When France wisely declined to back the Bush-Cheney invasion of Iraq, American war hawks portrayed the French as cowards, renaming a favorite artery-clogging delicacy "freedom fries" to mock our erstwhile allies. But who looks scared today?
In national elections last week, voters in France, still reeling from a brutal terrorist attack, prevented the far-right National Front party from winning any of the country's 12 regions. The reactionary, anti-immigrant party did well by past standards, enabling its disappointed leaders to spin the results, but after doing well in the first round of voting just three weeks after the Paris attacks, when turnout was low, the FN faltered in the second round, when an estimated 60 percent of voters came to the polls and backed the FN's mainstream rivals. Fear and the purveyors of fear didn't triumph in France.
The United States, in fact, appears to have been more frightened by the attacks in France than were the French. This blanket indictment may be unfair as the presidential campaign has created an echo chamber for the most fearful, whose terrified bleatings dominate the political discourse.
"Be afraid, be very afraid" has been the motto of Washington Republicans for years now, on subjects as varied as the Affordable Care Act, gay marriage, and foreign policy. The latter was the subject of Tuesday's Republican presidential debate, and when it came to the knotty problems posed by the Middle East, the candidates largely had difficulty moving beyond the sowing of fear to the presentation of coherent policies.
Their problem is two-fold.
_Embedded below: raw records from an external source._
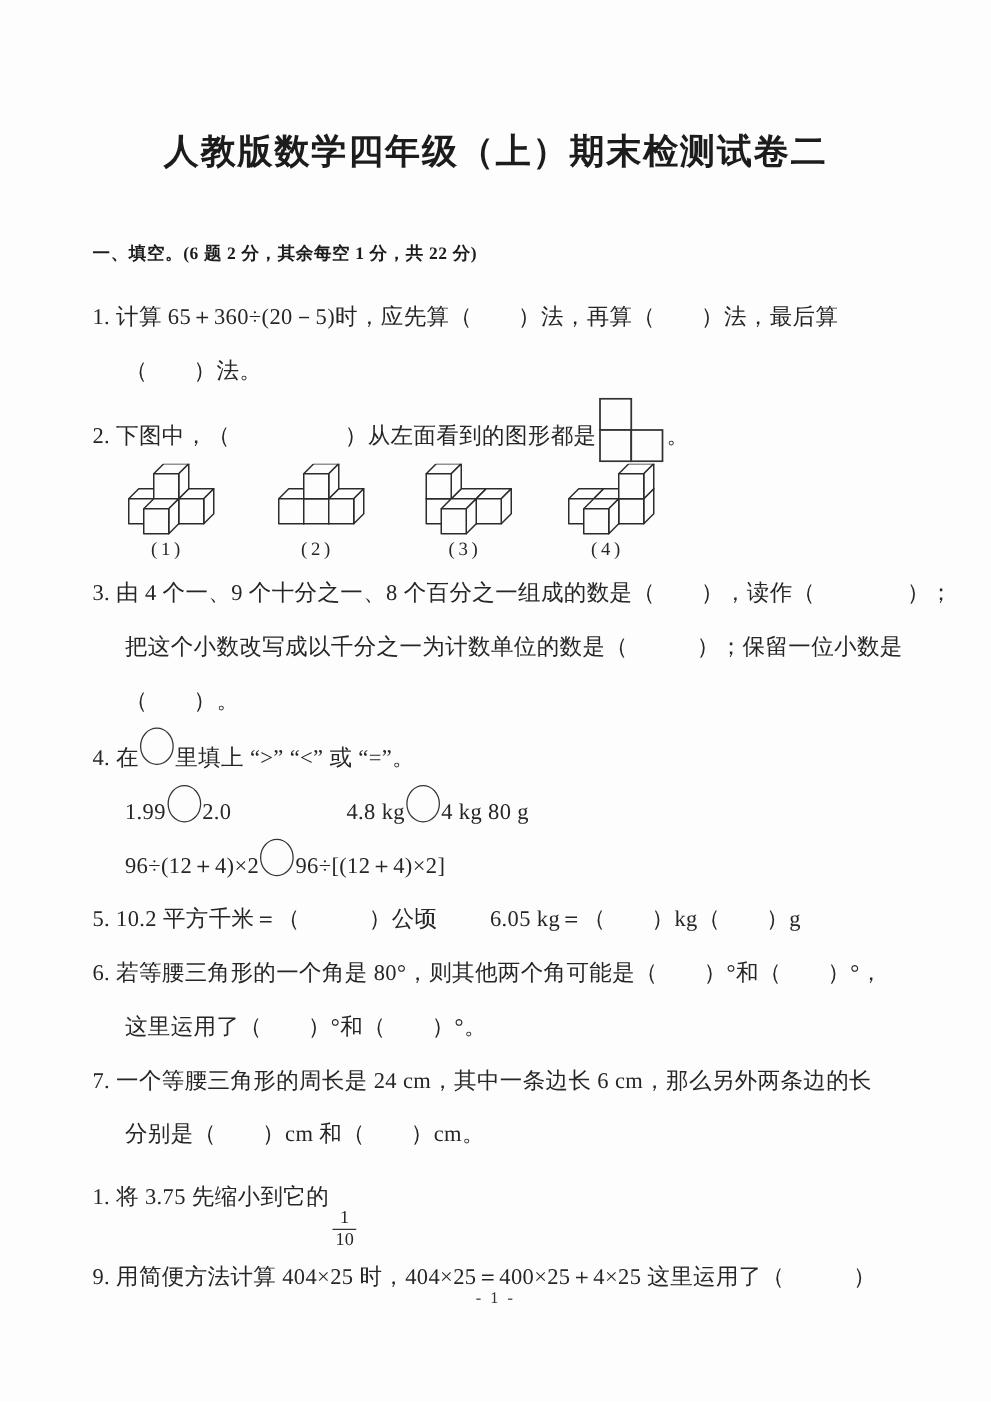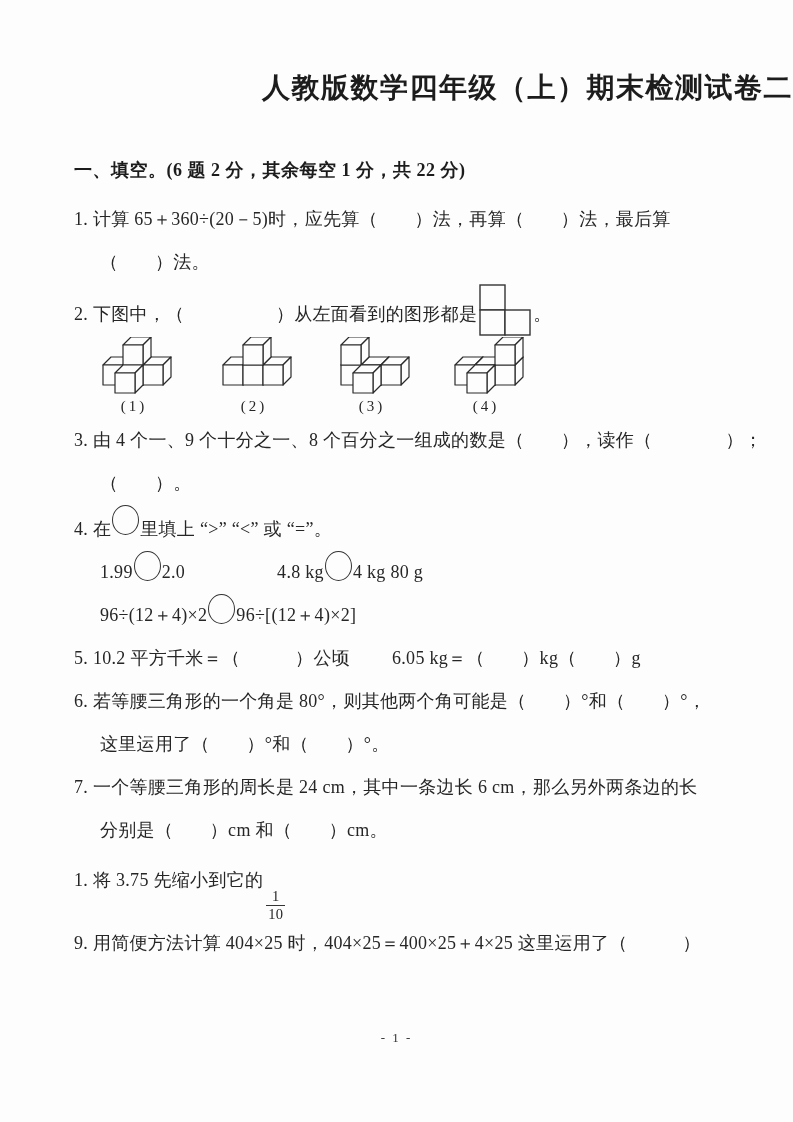--- a/index.html
+++ b/index.html
@@ -6,32 +6,32 @@
   html,body { background:#ffffff; }
   .page {
     position:relative;
     width:793px; height:1122px;
     background:#fdfdfd;
     overflow:hidden;
     font-family:"Liberation Serif","DejaVu Serif",serif;
     color:#262626;
   }
   .title {
-    padding-top:69px;
-    text-align:right;
+    padding-top:103px;
+    text-align:center;
     font-size:28px;
     font-weight:bold;
     letter-spacing:1.5px;
     line-height:38px;
     color:#1c1c1c;
   }
   .content { padding-left:74px; padding-right:50px; }
   .sec-heading {
     margin-top:51px;
-    font-size:18px;
+    font-size:14px;
     font-weight:bold;
     line-height:24px;
     color:#1c1c1c;
     letter-spacing:0.5px;
   }
   .line {
     font-size:18px;
     line-height:43px;
     white-space:nowrap;
     letter-spacing:0.3px;
@@ -143,20 +143,21 @@
           <use href="#cube" x="28" y="20"></use>
           <use href="#cube" x="48" y="20"></use>
           <use href="#cube" x="48" y="0"></use>
           <use href="#cube" x="20" y="28"></use>
         </svg>
         <div class="fig-label">(4)</div>
       </div>
     </div>
 
     <div class="line">3. 由 4 个一、9 个十分之一、8 个百分之一组成的数是（　　），读作（　　　　）；</div>
+    <div class="line indent">把这个小数改写成以千分之一为计数单位的数是（　　　）；保留一位小数是</div>
     <div class="line indent">（　　）。</div>
 
     <div class="line">
       <span>4. 在</span><span class="cmp-circle" style="vertical-align:0px"></span><span>里填上 “&gt;” “&lt;” 或 “=”。</span>
     </div>
     <div class="line indent">
       <span>1.99</span><span class="cmp-circle"></span><span>2.0</span><span class="gap-q4">4.8 kg</span><span class="cmp-circle"></span><span>4 kg 80 g</span>
     </div>
     <div class="line indent">
       <span>96÷(12＋4)×2</span><span class="cmp-circle"></span><span>96÷[(12＋4)×2]</span>

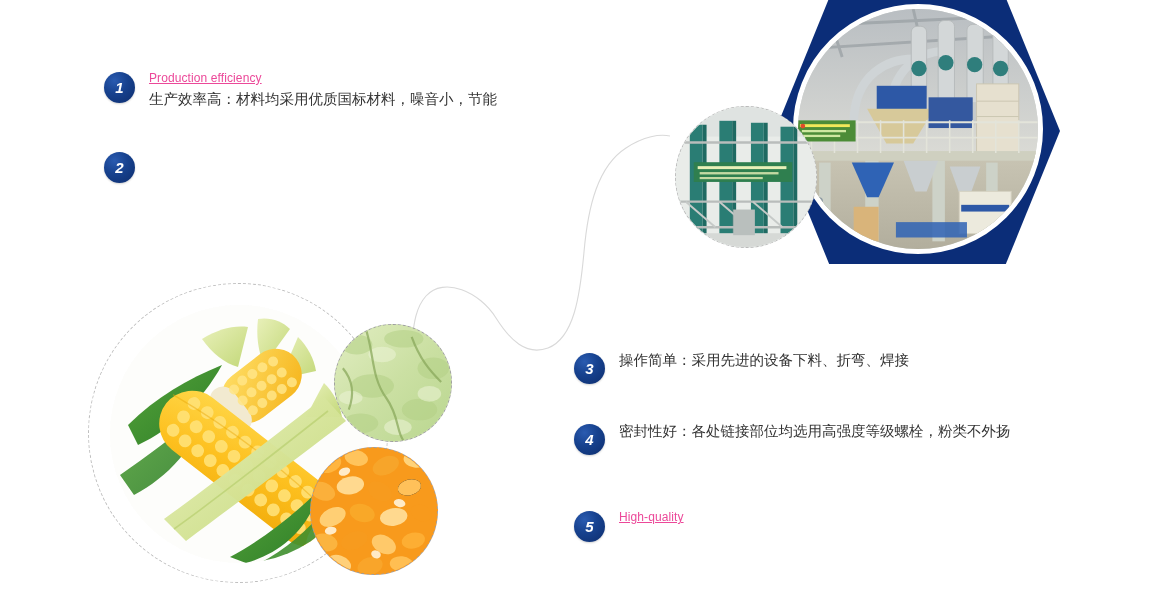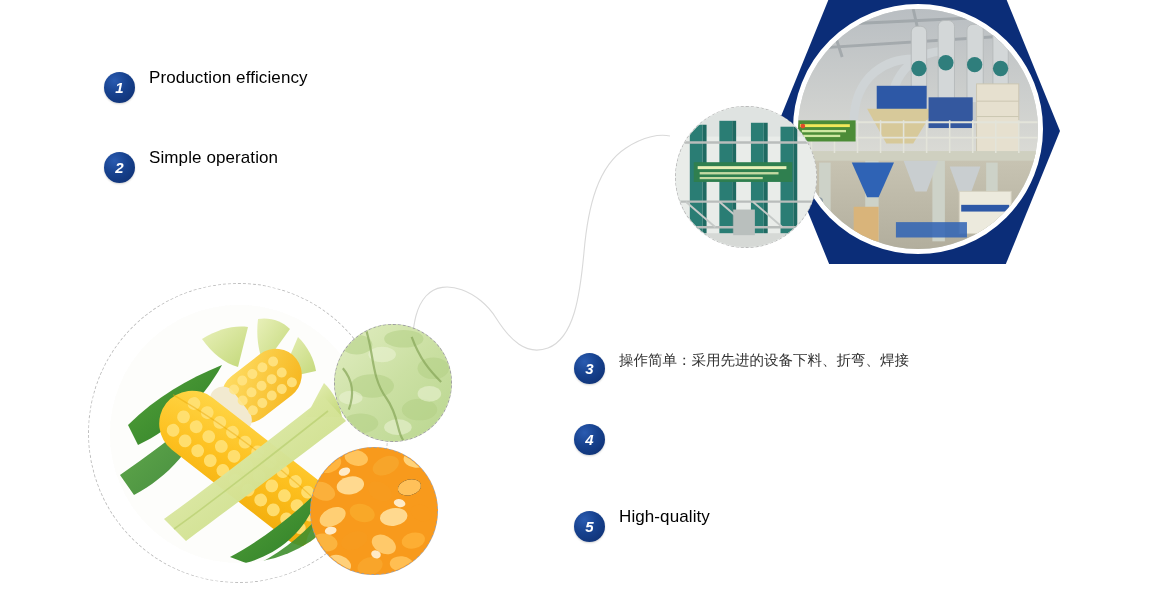--- a/index.html
+++ b/index.html
@@ -25,25 +25,26 @@
     color:#ffffff;
     font-size:15px;font-style:italic;font-weight:bold;
     display:flex;align-items:center;justify-content:center;
     flex:0 0 auto;
     box-shadow:0 1px 2px rgba(0,0,0,0.18);
     line-height:1;
     letter-spacing:0;
   }
   .ftext{margin-left:14px;margin-top:-4px;}
   .fen{
-    color:#000000;
-    font-size:17px;
+    color:#ec4899;
+    font-size:12px;
     line-height:20px;
     white-space:nowrap;
     letter-spacing:.1px;
+    text-decoration:underline;
   }
   .fcn{
     color:#333333;
     font-size:14.5px;
     line-height:22px;
     white-space:nowrap;
     font-family:"DejaVu Sans","Liberation Sans",sans-serif;
   }
 
   
@@ -100,40 +101,41 @@
 <div class="stage">
 
   <svg class="connector" viewBox="0 0 340 330" fill="none">
     <path d="M8 322 C 40 318, 60 300, 72 268 C 86 230, 78 196, 96 176 C 114 156, 150 172, 166 198 C 180 220, 196 236, 218 228 C 244 218, 250 176, 254 132 C 258 86, 268 46, 296 28 C 314 16, 330 14, 340 16" stroke="#d9d9d9" stroke-width="1.1" fill="none"></path>
   </svg>
 
   <div class="feature" style="left:104px;top:72px;">
     <div class="badge">1</div>
     <div class="ftext">
       <div class="fen">Production efficiency</div>
+      <div class="fcn">生产效率高：材料均采用优质国标材料，噪音小，节能</div>
     </div>
   </div>
 
   <div class="feature" style="left:104px;top:152px;">
     <div class="badge">2</div>
     <div class="ftext">
-      <div class="fen">Simple operation</div>
     </div>
   </div>
 
   <div class="feature" style="left:574px;top:353px;">
     <div class="badge">3</div>
     <div class="ftext">
       <div class="fcn">操作简单：采用先进的设备下料、折弯、焊接</div>
     </div>
   </div>
 
   <div class="feature" style="left:574px;top:424px;">
     <div class="badge">4</div>
     <div class="ftext">
+      <div class="fcn">密封性好：各处链接部位均选用高强度等级螺栓，粉类不外扬</div>
     </div>
   </div>
 
   <div class="feature" style="left:574px;top:511px;">
     <div class="badge">5</div>
     <div class="ftext">
       <div class="fen">High-quality</div>
     </div>
   </div>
While they are obligated to criticize President Obama, doing so exposes weaknesses in their strategies that their rivals are pleased to draw attention to. And in the wake of the Iraq War disaster, the former Republican philosophy of attack first and ask questions later no longer flies with many Republicans, let alone the general electorate.
Donald Trump is the party's leading purveyor of fear and hysteria, going as far as to argue that the United States should seek to take out the families of terrorists. Senator Rand Paul on Tuesday night pointed out that strategies like Mr. Trump's would put the United States in violation of the Geneva Conventions. Mr. Paul's forceful reminder that the United States is obligated to live up to international standards of morality was certainly welcome.
The Kentucky senator also poked New Jersey Governor Chris Christie for coming across like Dr. Strangelove in his eagerness to pick a fight with the Russians. Senator Ted Cruz, who claimed that overwhelming air power is the key to defeating ISIS, appears to have missed everything that happened in Iraq and Afghanistan since the Bush White House's "shock and awe" campaign failed to do either. Governor John Kasich and Carly Fiorina engaged in tough talk that came across as forced, but they at least knew the players and the terrain, in contrast to Ben Carson, who seems to believe that doing pre-debate homework is beneath him.
Kudos to Jeb Bush, who at this point appears to want to deflate Mr. Trump more than win the nomination, for declaring that defeating Islamic terrorists means that "we can't disassociate ourselves from peace-loving Muslims." Senator Marco Rubio benefited from his head-to-head confrontations with Senator Cruz, as the Floridian at least appeared to know what he was talking about. Senator Lindsey Graham is probably the strongest Republican candidate on foreign policy, as he demonstrated Tuesday in the "children's table" debate that preceded the main event, but while both senators are knowledgeable, each appears to be from the failed interventionist school of Bush-Cheney-Rumsfeld et al.
For examples of grace under pressure and calm in the face of terror, the presidential debate of Tuesday night was definitely not the place to look. Look to France instead.